━━━ Given entries

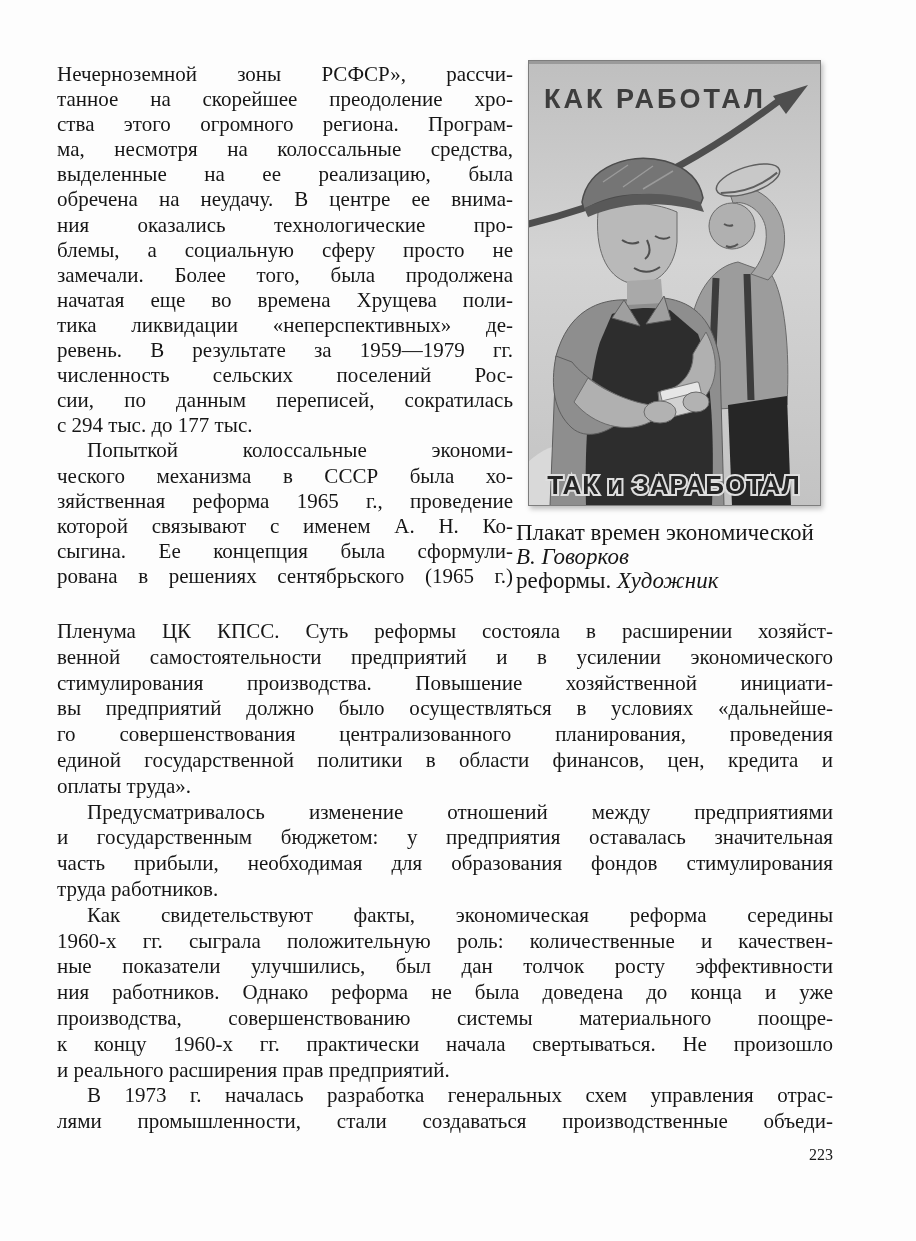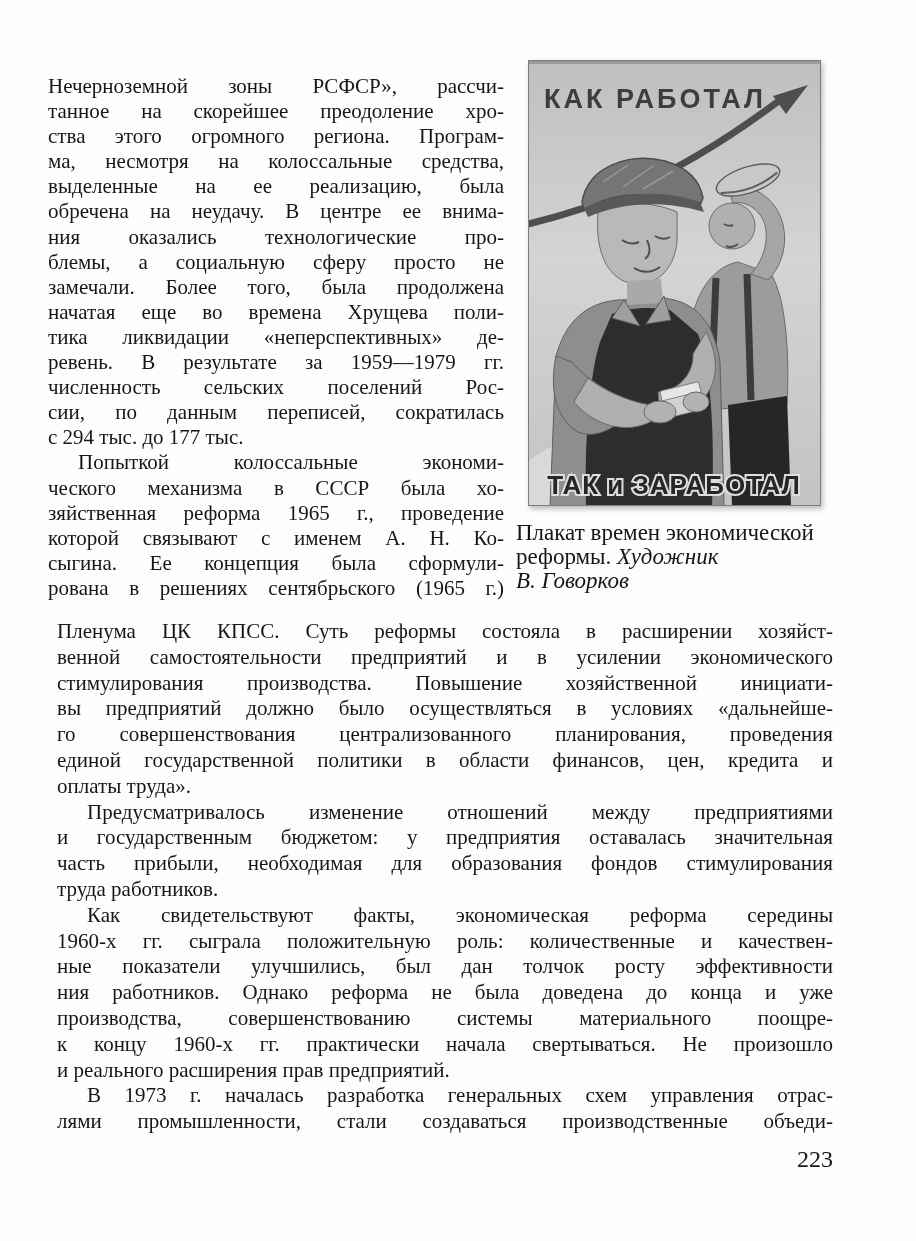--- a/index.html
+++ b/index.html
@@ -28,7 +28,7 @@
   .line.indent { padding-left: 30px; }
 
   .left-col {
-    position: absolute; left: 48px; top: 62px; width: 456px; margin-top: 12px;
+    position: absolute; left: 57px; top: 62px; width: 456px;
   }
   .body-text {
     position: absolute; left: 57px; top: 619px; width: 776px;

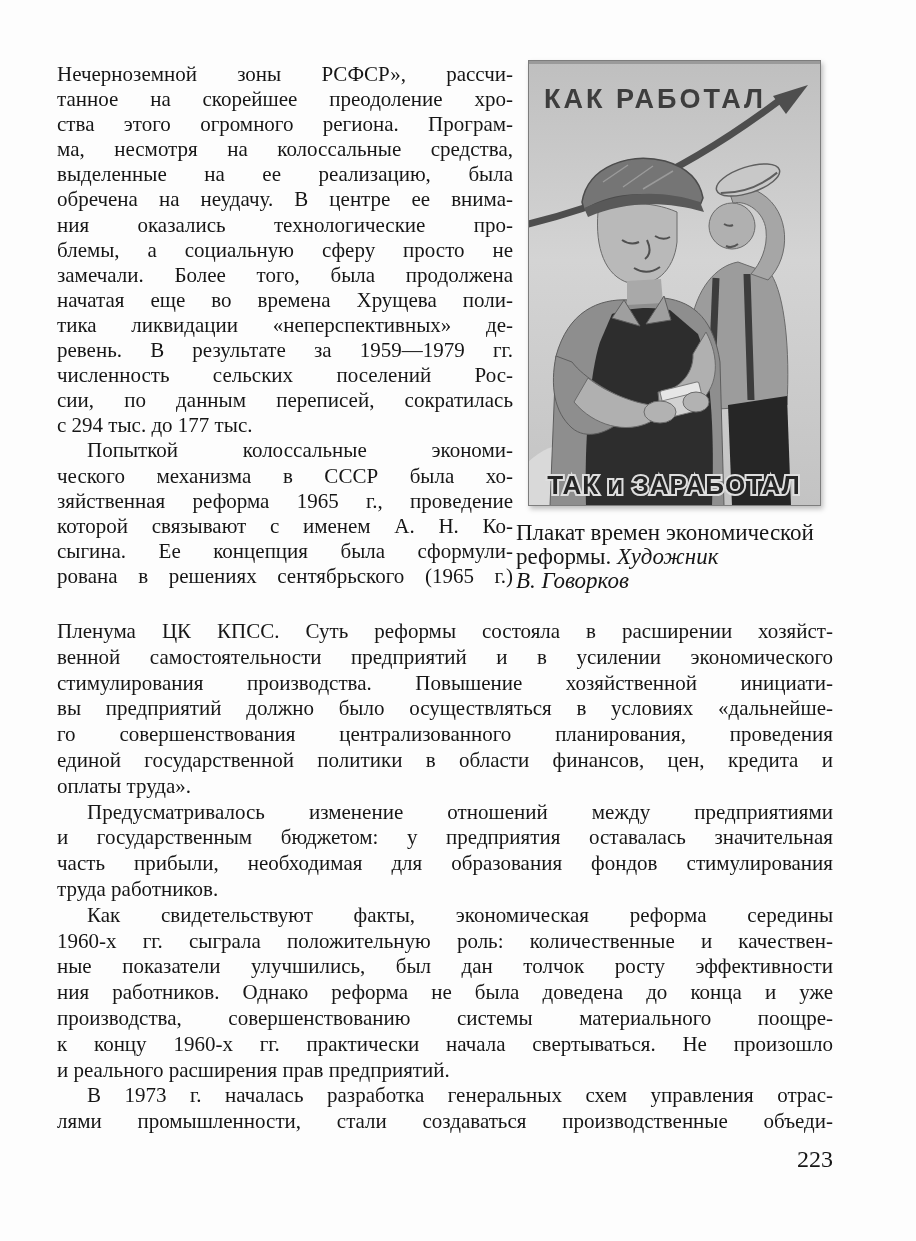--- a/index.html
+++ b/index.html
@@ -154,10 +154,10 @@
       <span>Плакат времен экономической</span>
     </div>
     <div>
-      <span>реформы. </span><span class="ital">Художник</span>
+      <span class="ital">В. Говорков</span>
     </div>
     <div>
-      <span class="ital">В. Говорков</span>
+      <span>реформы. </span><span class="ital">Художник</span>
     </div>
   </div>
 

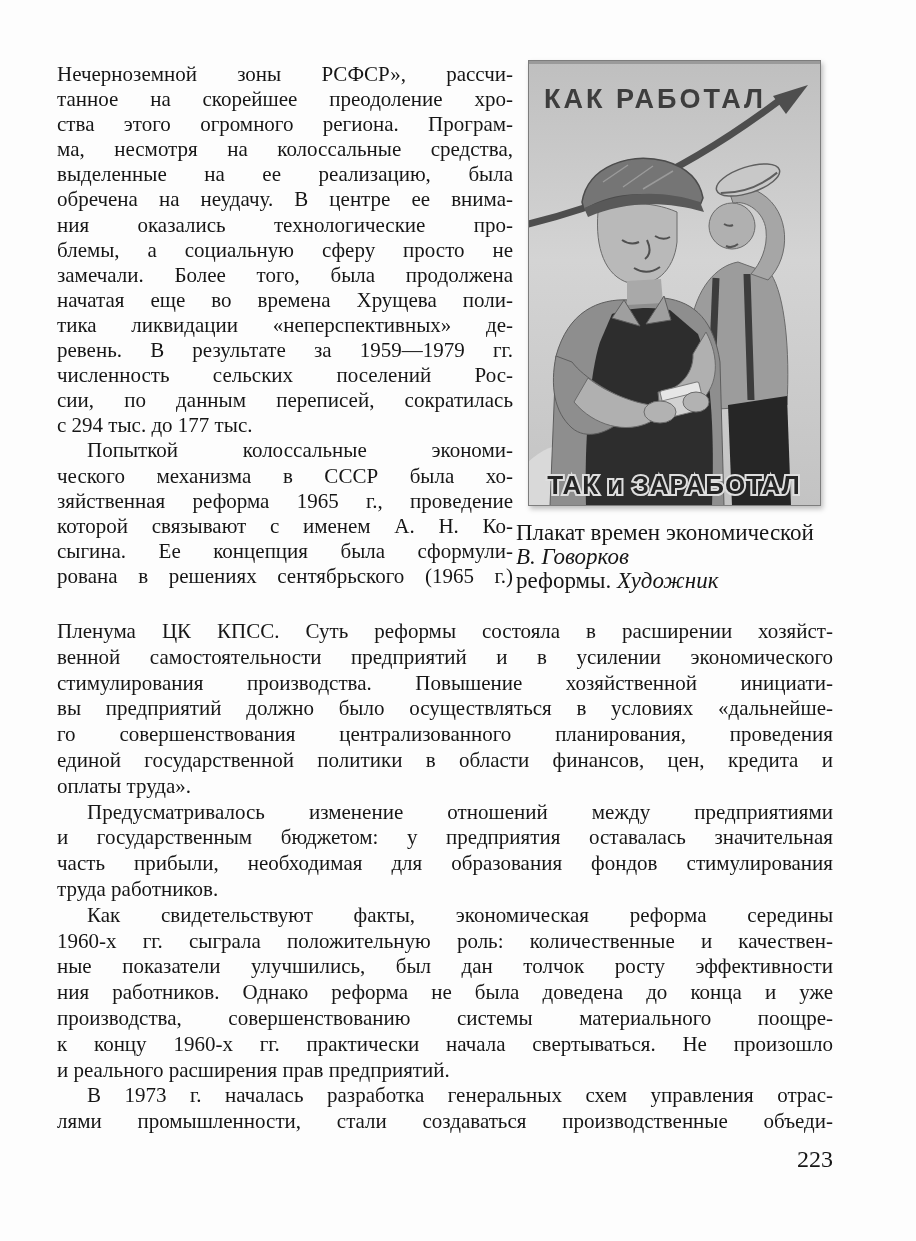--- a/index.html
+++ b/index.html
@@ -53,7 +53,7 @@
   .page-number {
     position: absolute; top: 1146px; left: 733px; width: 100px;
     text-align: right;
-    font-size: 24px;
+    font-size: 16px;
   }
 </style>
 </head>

━━━━━━
━━━ Given entries

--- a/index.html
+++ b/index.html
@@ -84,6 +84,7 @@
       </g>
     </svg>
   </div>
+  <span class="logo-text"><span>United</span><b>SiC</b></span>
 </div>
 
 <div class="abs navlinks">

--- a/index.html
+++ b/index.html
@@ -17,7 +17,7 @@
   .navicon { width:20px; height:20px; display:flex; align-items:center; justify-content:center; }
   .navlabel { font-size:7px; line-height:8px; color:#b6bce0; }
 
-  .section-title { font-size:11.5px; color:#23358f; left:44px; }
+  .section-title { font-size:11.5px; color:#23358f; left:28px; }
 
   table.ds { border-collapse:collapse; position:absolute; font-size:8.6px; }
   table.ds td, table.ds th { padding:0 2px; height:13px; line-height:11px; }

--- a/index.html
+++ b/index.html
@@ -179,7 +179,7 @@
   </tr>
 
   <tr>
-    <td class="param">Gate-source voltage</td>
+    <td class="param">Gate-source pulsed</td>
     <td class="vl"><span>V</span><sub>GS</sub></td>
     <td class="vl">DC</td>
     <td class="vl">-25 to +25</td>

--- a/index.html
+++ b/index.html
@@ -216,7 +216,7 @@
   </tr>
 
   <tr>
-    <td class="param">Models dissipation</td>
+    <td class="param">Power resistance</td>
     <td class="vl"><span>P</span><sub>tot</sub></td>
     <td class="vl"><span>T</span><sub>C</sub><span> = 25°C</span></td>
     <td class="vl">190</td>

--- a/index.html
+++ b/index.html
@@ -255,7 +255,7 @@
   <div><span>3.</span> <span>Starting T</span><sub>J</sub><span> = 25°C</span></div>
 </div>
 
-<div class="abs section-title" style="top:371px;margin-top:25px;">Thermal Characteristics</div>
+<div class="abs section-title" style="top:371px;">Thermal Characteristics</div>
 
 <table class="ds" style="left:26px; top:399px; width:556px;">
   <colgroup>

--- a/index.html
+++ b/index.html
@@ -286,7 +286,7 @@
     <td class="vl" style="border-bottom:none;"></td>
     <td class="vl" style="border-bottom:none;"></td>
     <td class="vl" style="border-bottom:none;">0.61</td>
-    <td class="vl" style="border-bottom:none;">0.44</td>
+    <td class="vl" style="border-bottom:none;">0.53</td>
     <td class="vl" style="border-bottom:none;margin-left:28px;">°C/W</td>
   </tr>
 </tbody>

━━━━━━

## Task goal
Show me every line of the entries above that holds "Characteristics".

## Exercise response
-<div class="abs section-title" style="top:371px;margin-top:25px;">Thermal Characteristics</div>
+<div class="abs section-title" style="top:371px;">Thermal Characteristics</div>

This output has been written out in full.